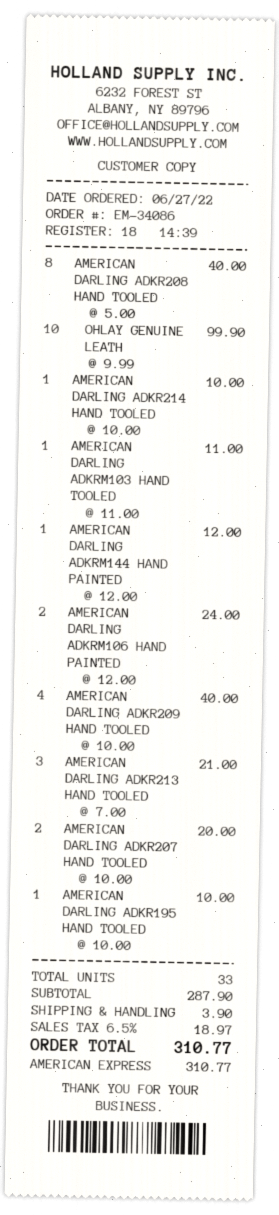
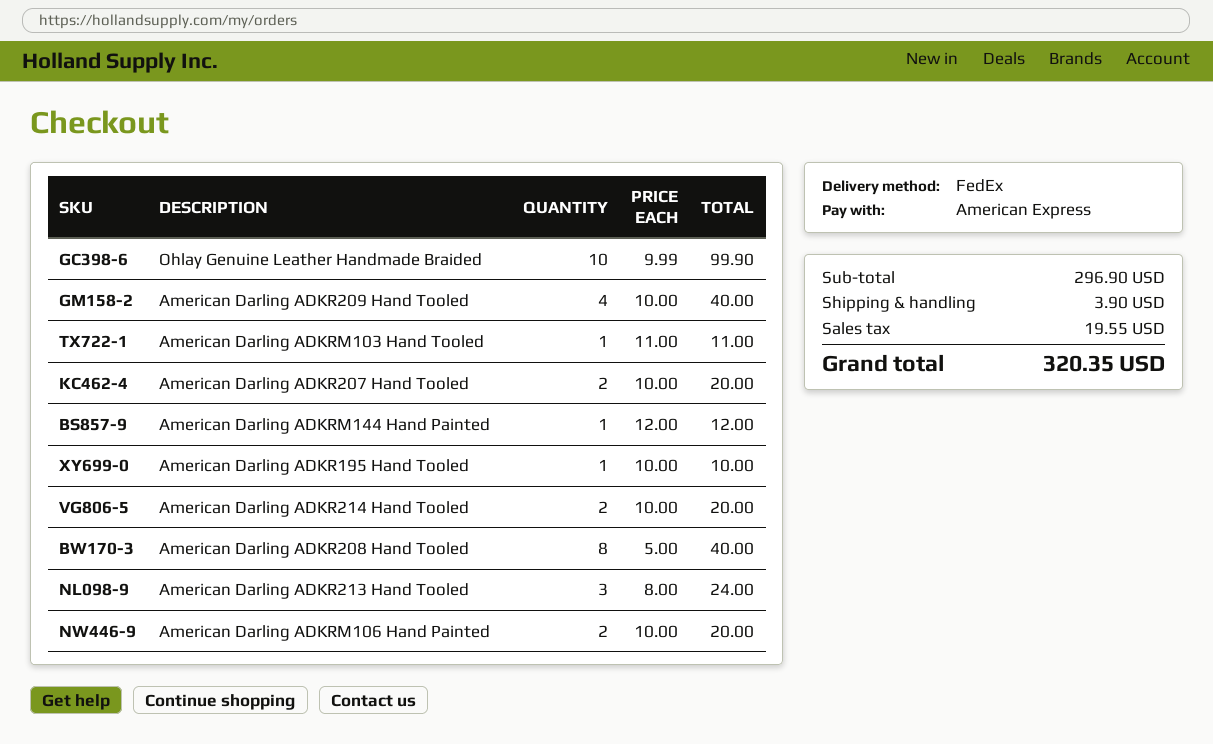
AMERICAN DARLING ADKR214 HAND TOOLED: 1 x 10.00 = 10.00 -> 2 x 10.00 = 20.00
AMERICAN DARLING ADKRM106 HAND PAINTED: 2 x 12.00 = 24.00 -> 2 x 10.00 = 20.00
AMERICAN DARLING ADKR213 HAND TOOLED: 3 x 7.00 = 21.00 -> 3 x 8.00 = 24.00
subtotal: 287.90 -> 296.90
tax: 18.97 -> 19.55
total: 310.77 -> 320.35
■ ■ ■ ■ ■
* Directions: Which of the lines above include the string "HAND"? Pick them out and copy them.

* Answer to this task:
AMERICAN DARLING ADKR214 HAND TOOLED: 1 x 10.00 = 10.00 -> 2 x 10.00 = 20.00
AMERICAN DARLING ADKRM106 HAND PAINTED: 2 x 12.00 = 24.00 -> 2 x 10.00 = 20.00
AMERICAN DARLING ADKR213 HAND TOOLED: 3 x 7.00 = 21.00 -> 3 x 8.00 = 24.00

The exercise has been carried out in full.